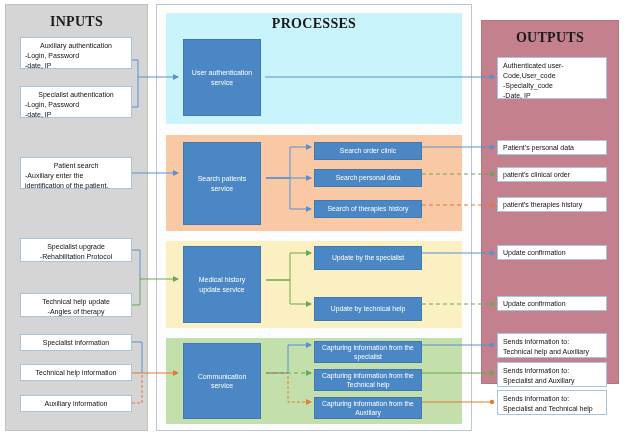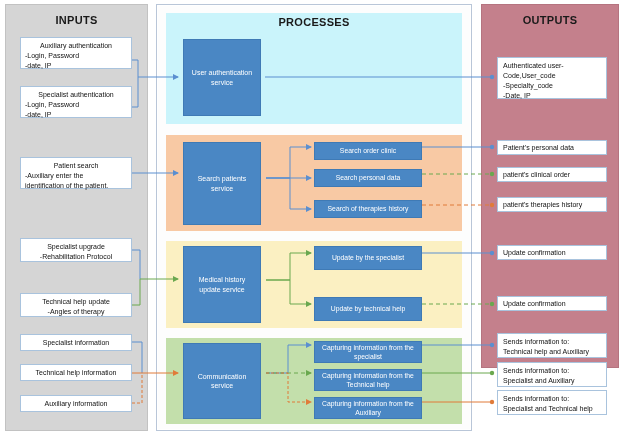"INPUTS" .panel-title { font-family: none -> Liberation Serif, serif; font-size: 11px -> 14px }
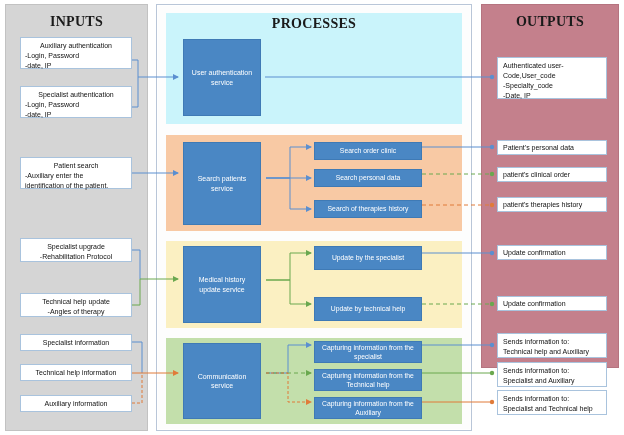"OUTPUTS" #outputs-panel { top: 4px -> 20px }
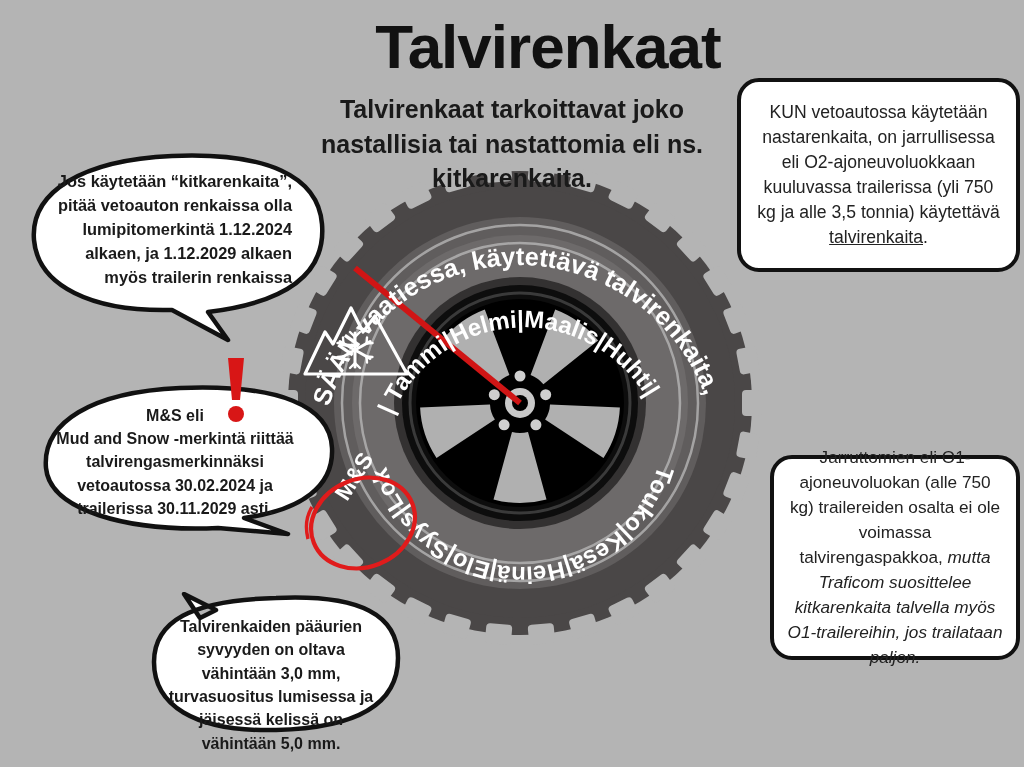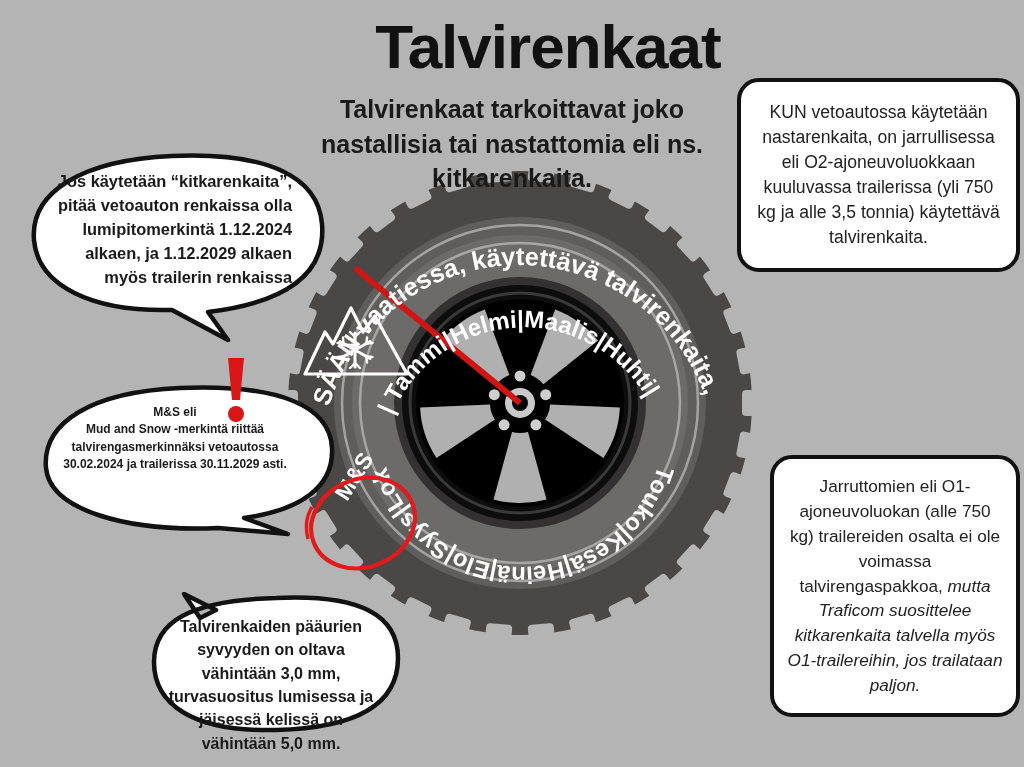"talvirenkaita" .ul { text-decoration: none -> underline }
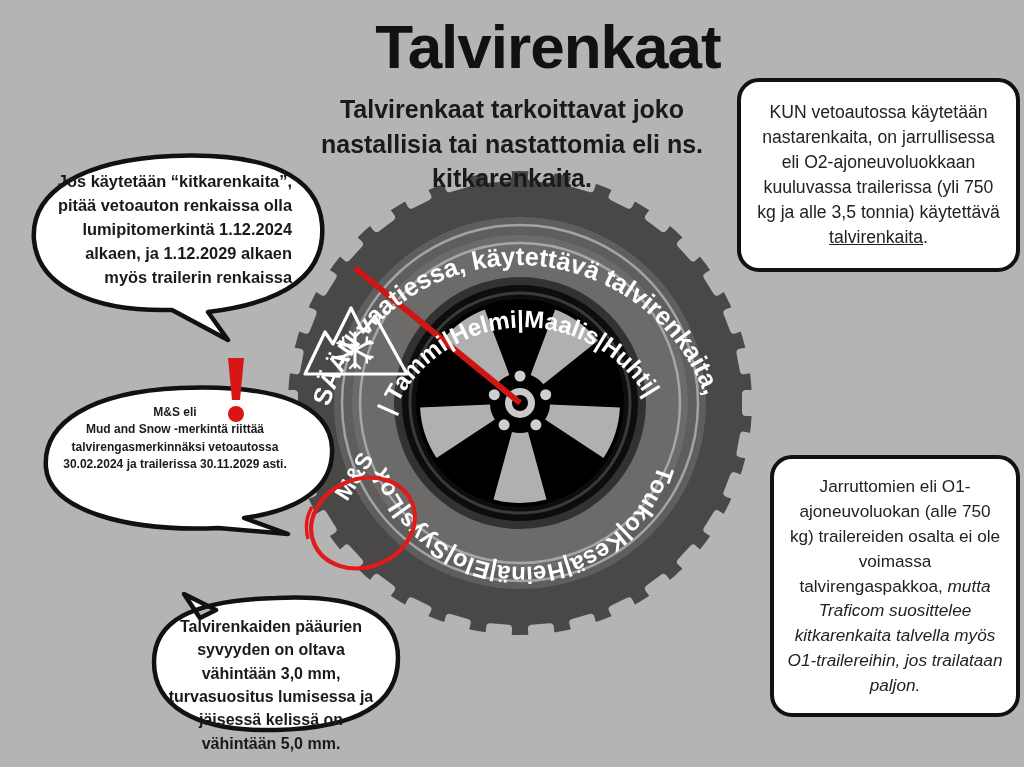"M&S eli" #txt-ml { font-size: 12px -> 16px }
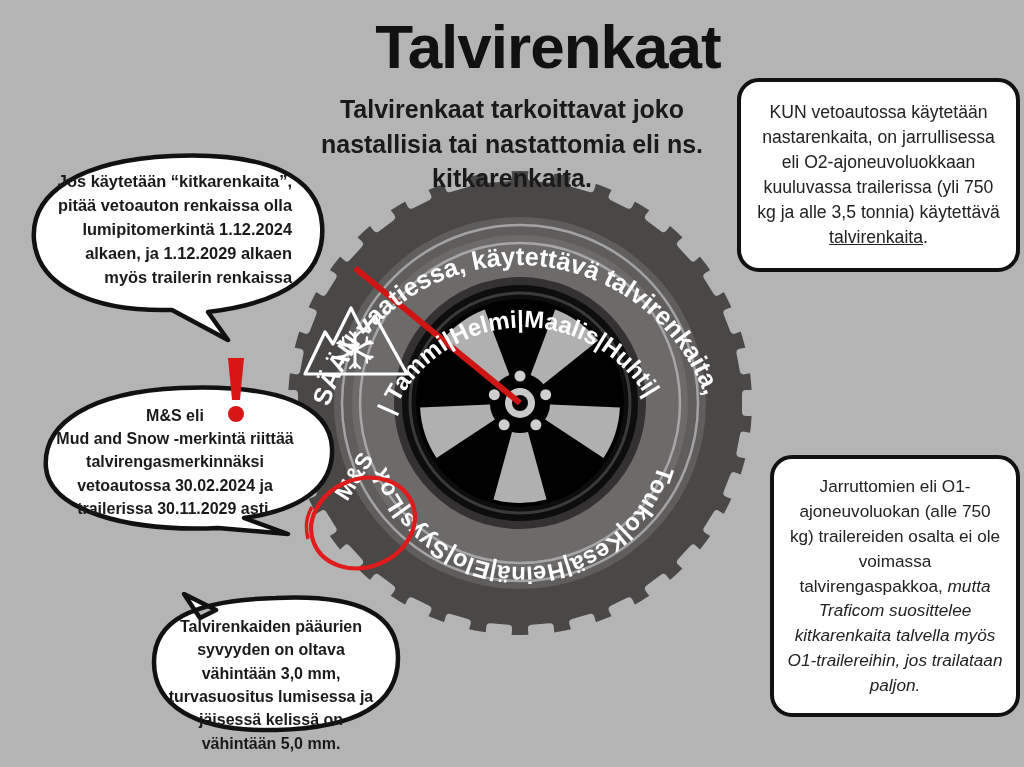"Jarruttomien eli O1-ajoneuvoluokan (alle" #box-br { height: 262px -> 205px }
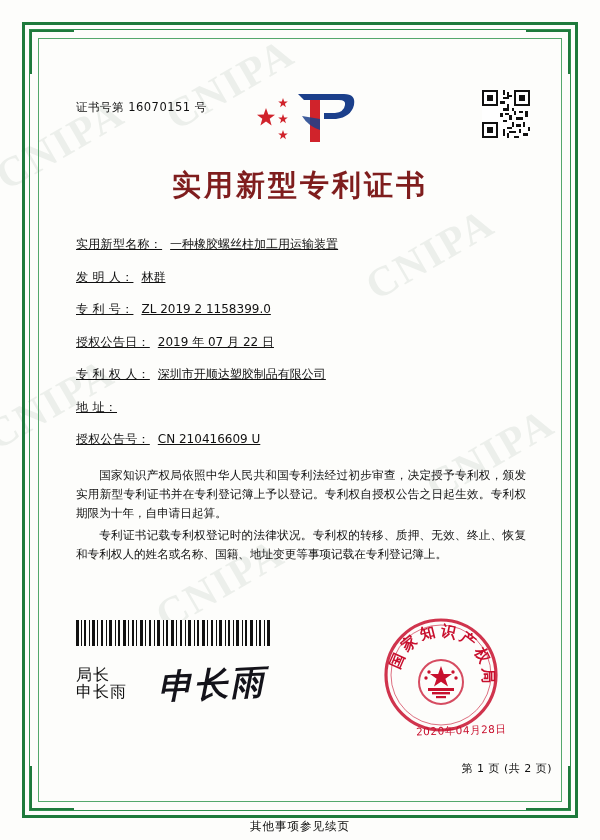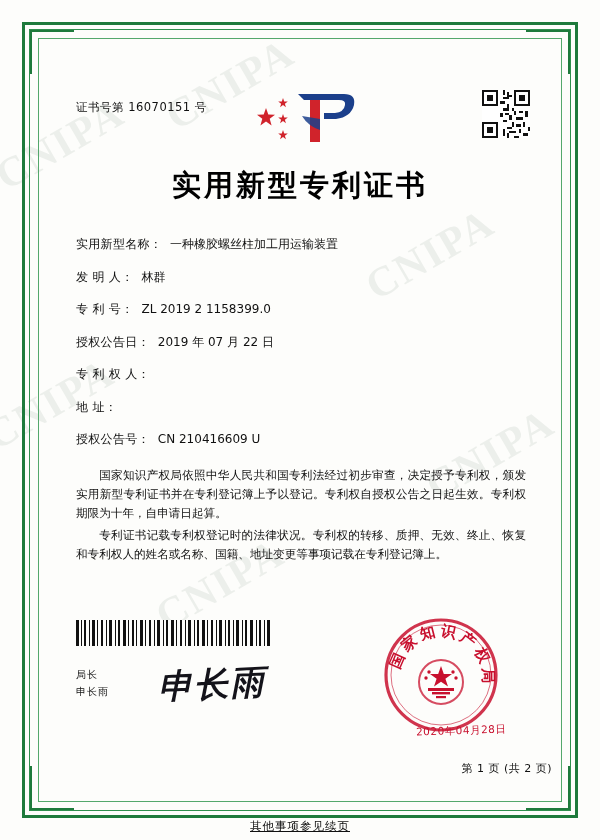"实用新型专利证书" .doc-title { color: #000000 -> #7f1d1d }
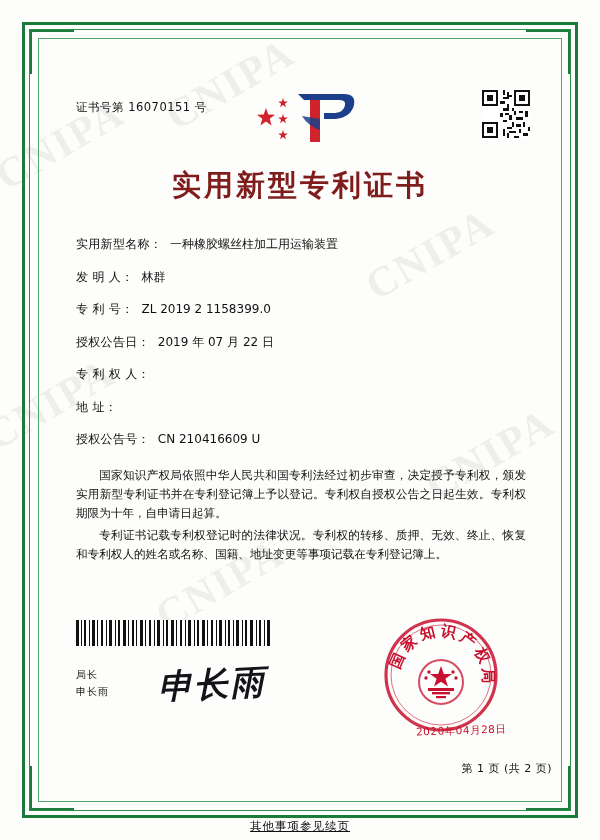"实用新型名称：" .field-row { text-decoration: none -> underline }
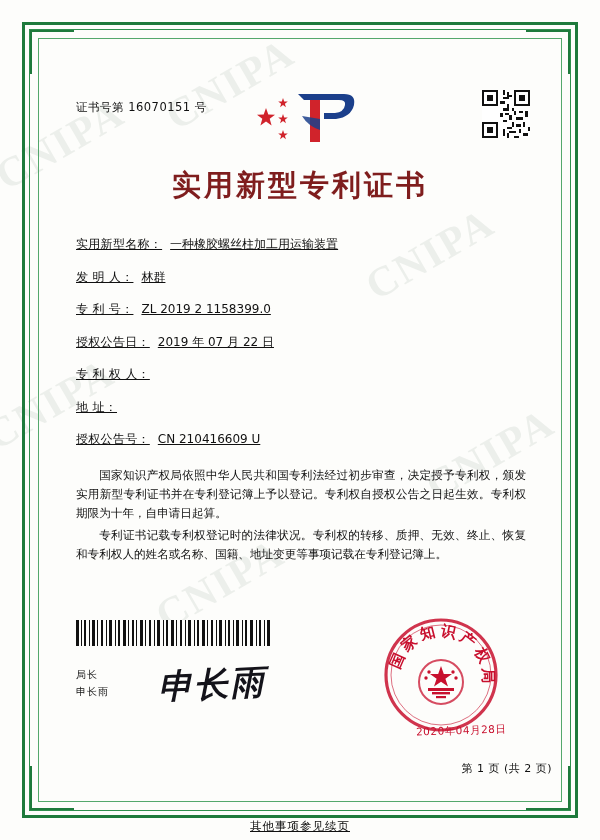"深圳市开顺达塑胶制品有限公司" span.field-value { html: none -> <span>深圳市开顺达塑胶制品有限公司</span> }
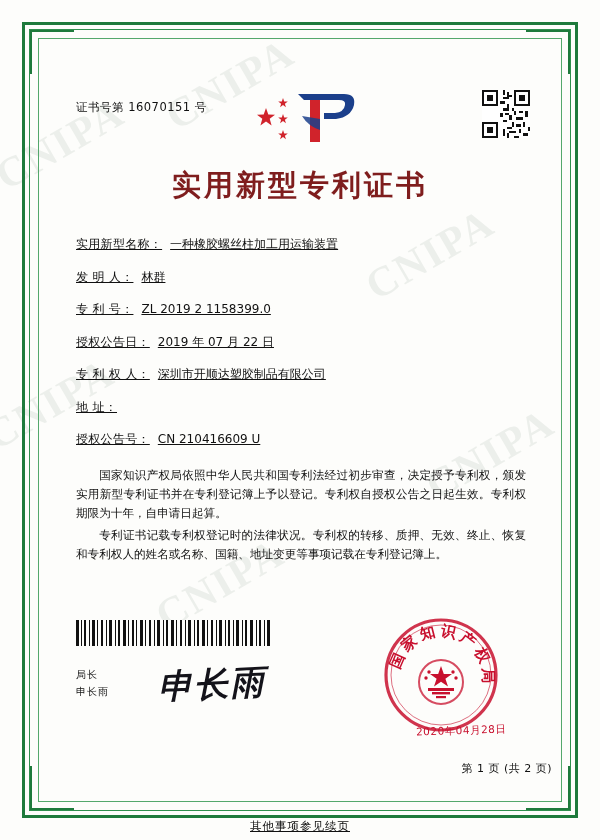"局长" .signature-block { font-size: 10px -> 16px }
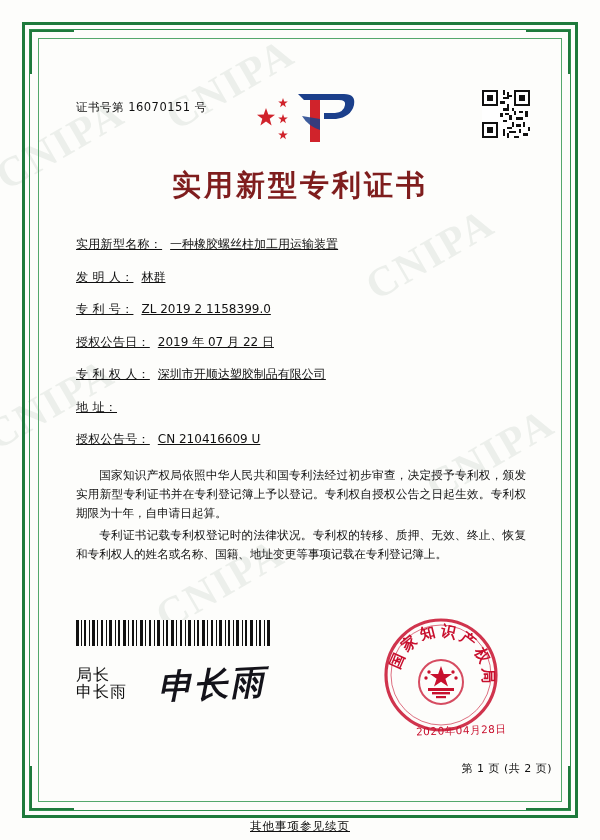"其他事项参见续页" .footer-note { text-decoration: underline -> none }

§ **Activity**
Return all the records above exactly, pictures omitted.

§ **Your response**
"INPUTS" .panel-title { font-family: none -> Liberation Serif, serif; font-size: 11px -> 14px }
"OUTPUTS" #outputs-panel { top: 4px -> 20px }
"talvirenkaita" .ul { text-decoration: none -> underline }
"M&S eli" #txt-ml { font-size: 12px -> 16px }
"Jarruttomien eli O1-ajoneuvoluokan (alle" #box-br { height: 262px -> 205px }
"实用新型专利证书" .doc-title { color: #000000 -> #7f1d1d }
"实用新型名称：" .field-row { text-decoration: none -> underline }
"深圳市开顺达塑胶制品有限公司" span.field-value { html: none -> <span>深圳市开顺达塑胶制品有限公司</span> }
"局长" .signature-block { font-size: 10px -> 16px }
"其他事项参见续页" .footer-note { text-decoration: underline -> none }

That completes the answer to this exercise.